# Norwegian: Received an update



## Grefsen

If someone is a musician or a writer and they are working on a long term project such as writing songs for an album or writing a book, I would like to know how one could express it *på norsk* when they have received a message from this musician or writer letting them know how much progress has been made?  In English I might write a sentence such as the following:

I "received an update" from the musician that she has finished writing four of the songs for her new album.  

Here is my attempt at writing this *på norsk:*

 Jeg fått en oppdatering fra musiker at hun er ferdig skrevet fire av sangene på hennes nye album.


----------



## oskhen

Grefsen said:


> I "received an update" from the musician that she has finished writing four of the songs for her new album.
> 
> Here is my attempt at writing this *på norsk:*
> 
> Jeg fått en oppdatering fra musiker at hun er ferdig skrevet fire av sangene på hennes nye album.


 
I think "oppdatering" should work. But it have to be either "har fått" or "fikk". If the "musiker" is in definite form, it's "musikeren". And the "at" can't stand alone. You could write "om at...", I suppose. "er" doesn't work, it's got to be "har". "hennes" must be replaced with "sitt" because of some rules it's difficult to grasp.  If you let "ferdig" og "skrevet" swap places (can you say that?), it should be an okay sentence, I think, although there's still something odd about it, I feel. 

Anyway, then we have: "Jeg har fått en oppdatering fra musikeren om at hun har skrevet ferdig fire av sangene på sitt nye album."


----------



## hanne

How about "ferdigskrevet" as a verb? (would work in Danish, so I'm just curious, and it sounds a bit less heavy to me)
And I'd use "til" (till?) instead of "på", because the songs aren't _on_ the album yet (since the album doesn't exist), but they're _for_ it.


----------



## Grefsen

oskhen said:


> I think "oppdatering" should work.
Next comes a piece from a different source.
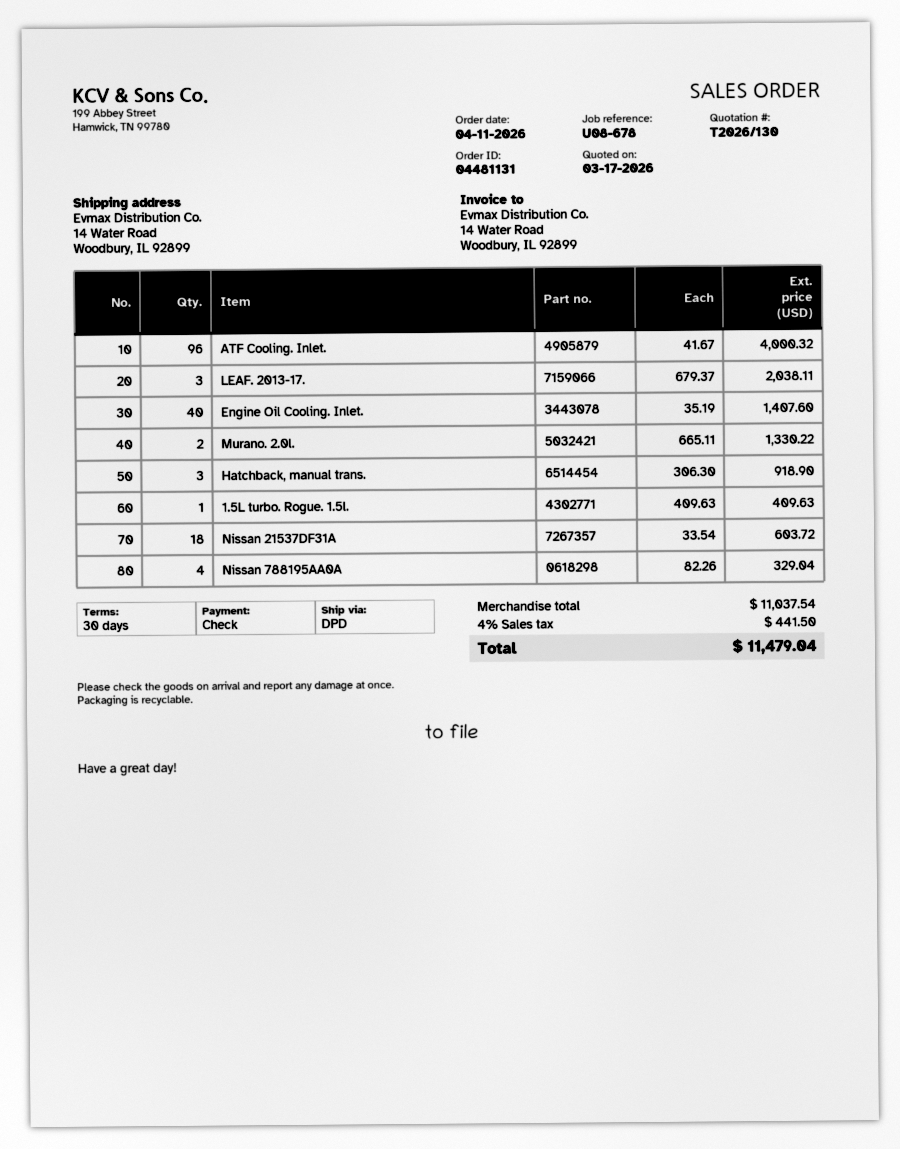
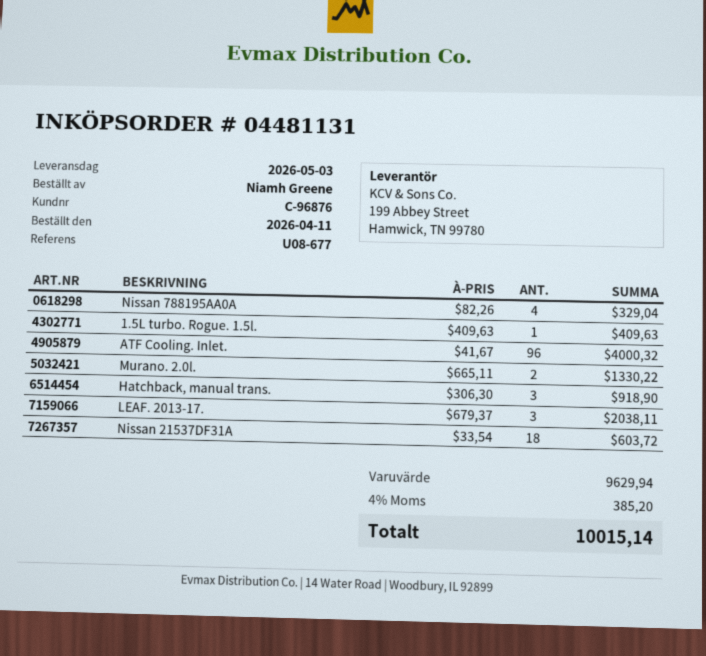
reference: U08-678 -> U08-677
Engine Oil Cooling. Inlet.: 40 x 35.19 = 1407.60 -> none
subtotal: 11037.54 -> 9629.94
tax: 4% = 441.50 -> 4% = 385.20
total: 11479.04 -> 10015.14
But it have to be either "har fått" or "fikk".


*Tusen takk for det!*

I thought *"oppdatering"* was the correct word to use, but I wasn't able to find it in any of the five *ordbøker* I typically use.


----------



## Wilma_Sweden

Sadly, some dictionaries only contain the most common words.  If it's anything like the Swedish equivalent (uppdatering), it has probably been imported from English as a verb (oppdatere/uppdatera) in relation to computers. We conveniently add the suffix -ing to some verbs, and get a noun that is the result of a verb's action. If in doubt, look for a related verb! 

I would like to know if Norwegians, like the Swedes, used it initially mainly in computer-related contexts, and only recently started using it in other contexts as well? I may be wrong, of course, but I'm pretty sure I rarely saw it before Microsoft got into the habit of launching regular updates! 

/Wilma


----------



## oskhen

hanne said:


> How about "ferdigskrevet" as a verb? (would work in Danish, so I'm just curious, and it sounds a bit less heavy to me)
> And I'd use "til" (till?) instead of "på", because the songs aren't _on_ the album yet (since the album doesn't exist), but they're _for_ it.


 
I personally wouldn't use "ferdigskrevet" here, but others may disagree with me.

And I agree: "til" is better.


----------



## oskhen

Grefsen said:


> I thought *"oppdatering"* was the correct word to use, but I wasn't able to find it in any of the five *ordbøker* I typically use.


 
That is strange. But that's _ordbøker_ for you...


----------



## Grefsen

Wilma_Sweden said:


> Sadly, some dictionaries only contain the most common words.  If it's anything like the Swedish equivalent (uppdatering), it has probably been imported from English as a verb (oppdatere/uppdatera) in relation to computers.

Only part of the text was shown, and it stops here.